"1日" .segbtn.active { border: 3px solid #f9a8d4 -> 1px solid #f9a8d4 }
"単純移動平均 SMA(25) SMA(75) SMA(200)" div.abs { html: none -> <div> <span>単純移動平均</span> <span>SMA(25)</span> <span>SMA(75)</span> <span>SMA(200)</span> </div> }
==
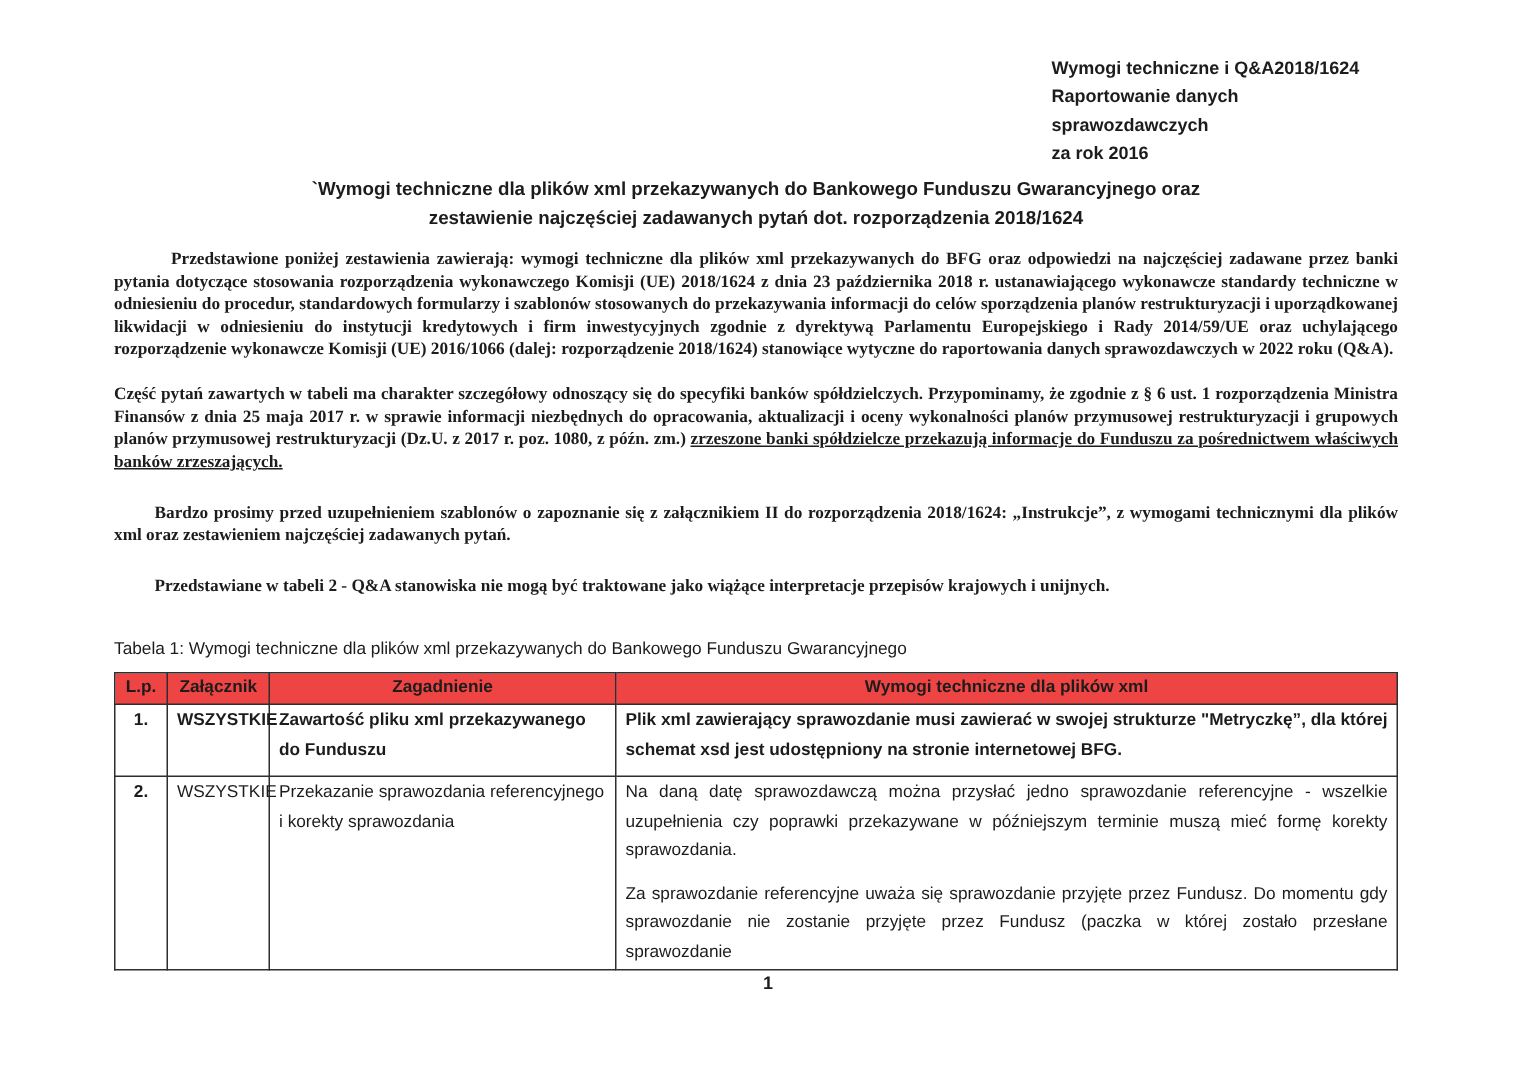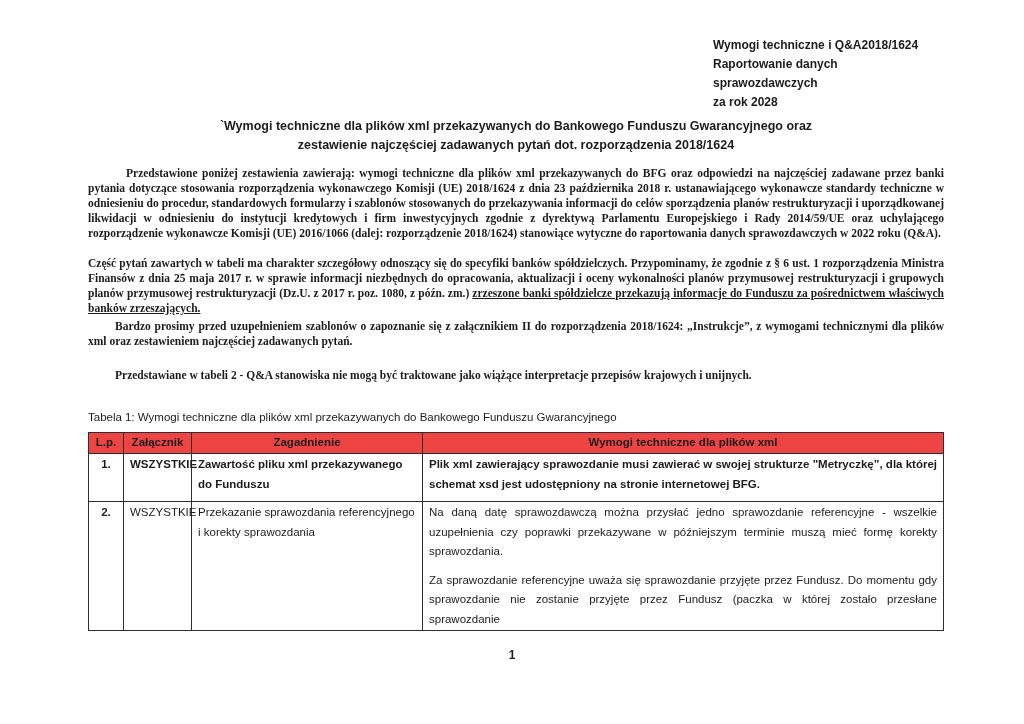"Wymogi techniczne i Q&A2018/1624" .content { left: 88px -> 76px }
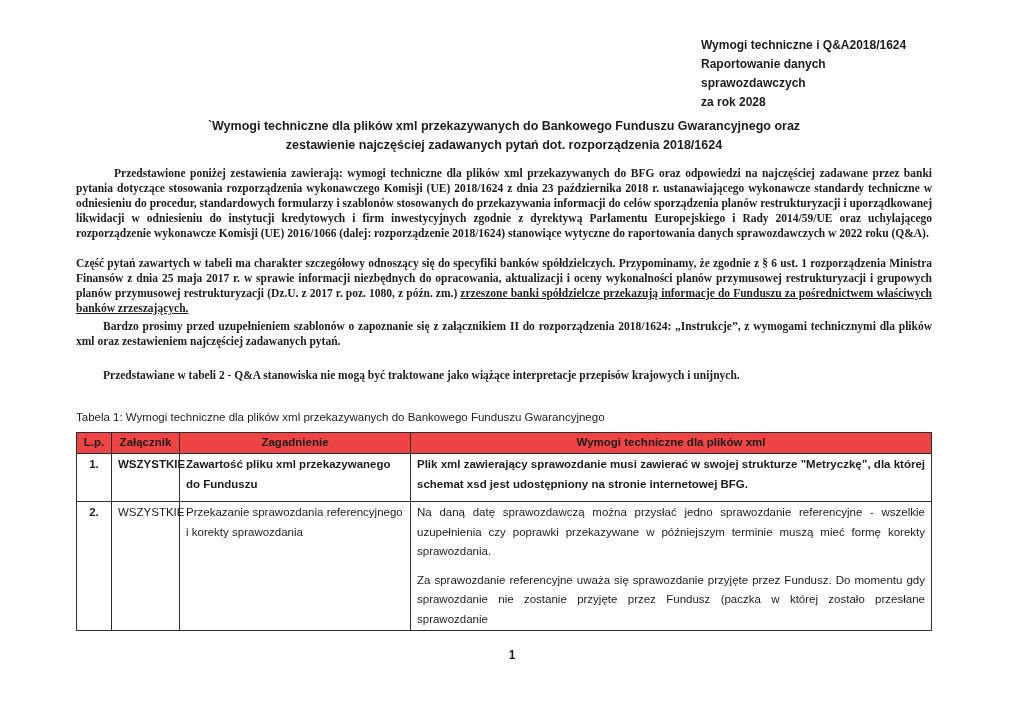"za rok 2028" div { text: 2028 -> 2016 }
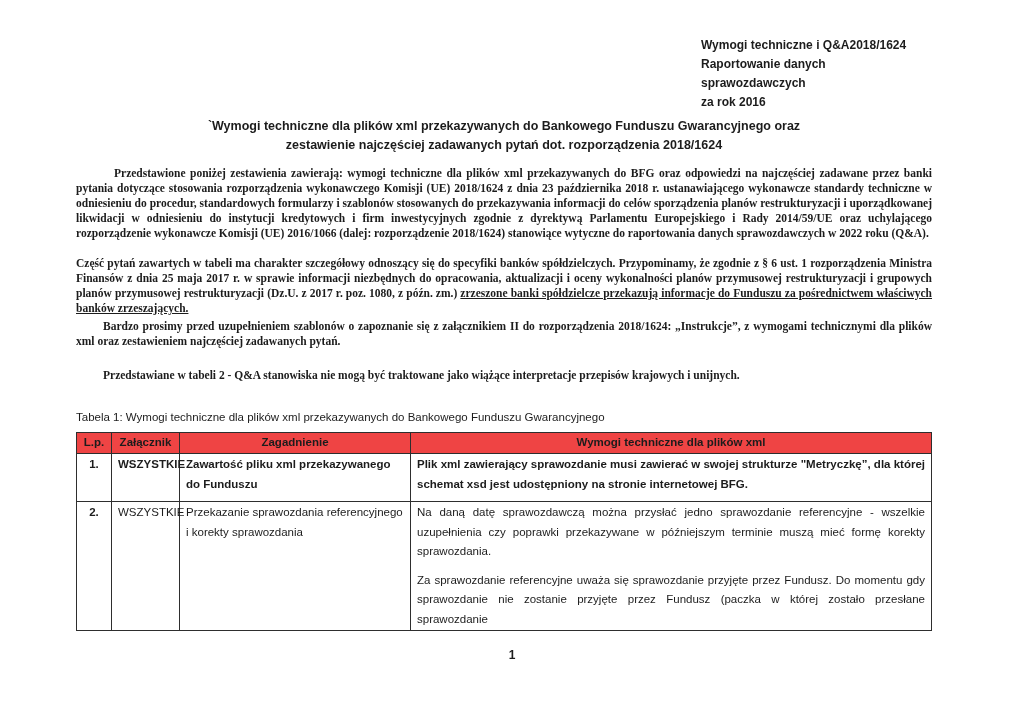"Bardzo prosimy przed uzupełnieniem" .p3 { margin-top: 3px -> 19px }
* * *
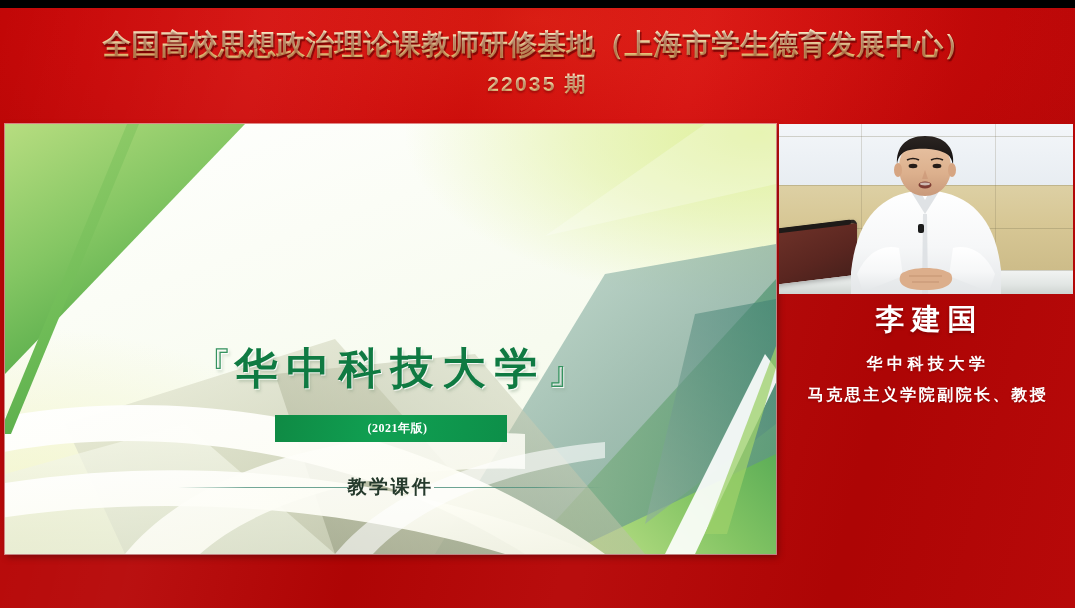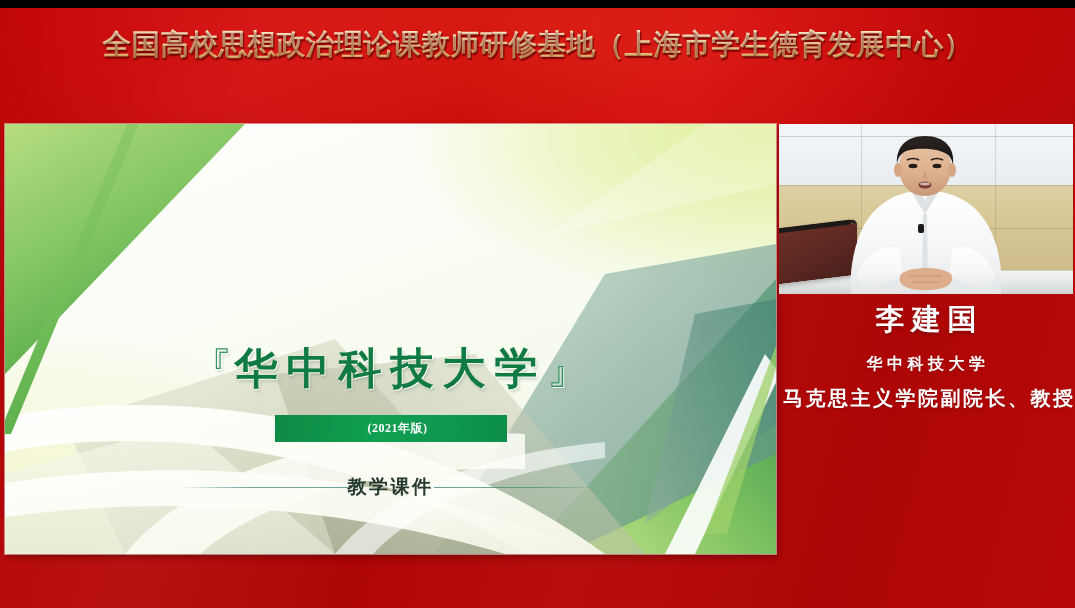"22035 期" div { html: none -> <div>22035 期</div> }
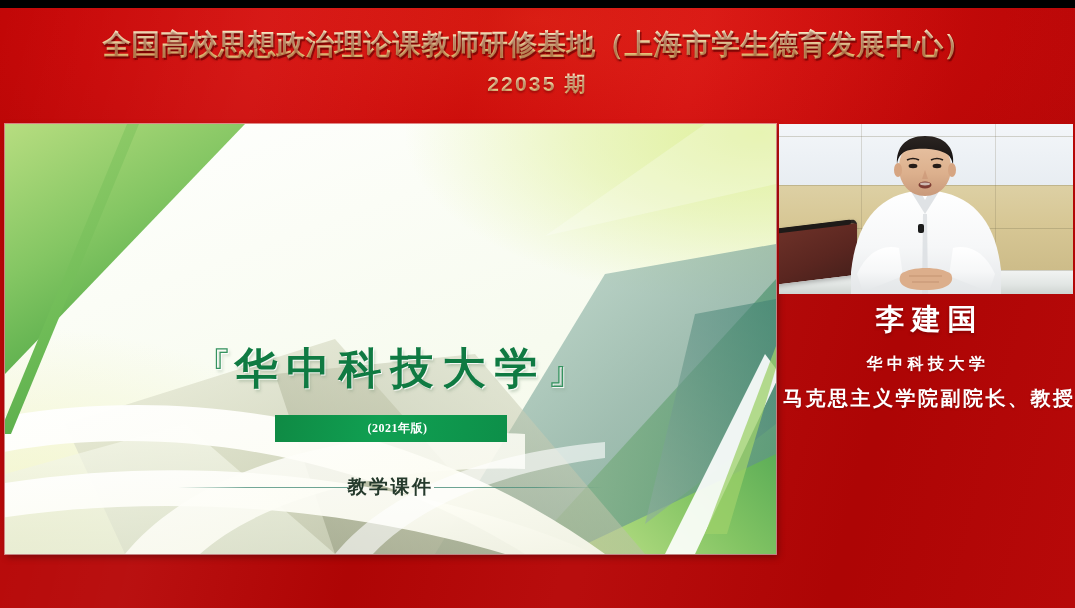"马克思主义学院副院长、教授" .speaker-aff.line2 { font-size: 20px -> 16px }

## EXERCISE AIM
Precisely the lines between those holding "border: 3px solid" and "-> <div> <span>単純移動平均</span>", inclusive, are to be reproduced from the listing above, with nothing added.

## TASK OUTPUT
"1日" .segbtn.active { border: 3px solid #f9a8d4 -> 1px solid #f9a8d4 }
"単純移動平均 SMA(25) SMA(75) SMA(200)" div.abs { html: none -> <div> <span>単純移動平均</span> <span>SMA(25)</span> <span>SMA(75)</span> <span>SMA(200)</span> </div> }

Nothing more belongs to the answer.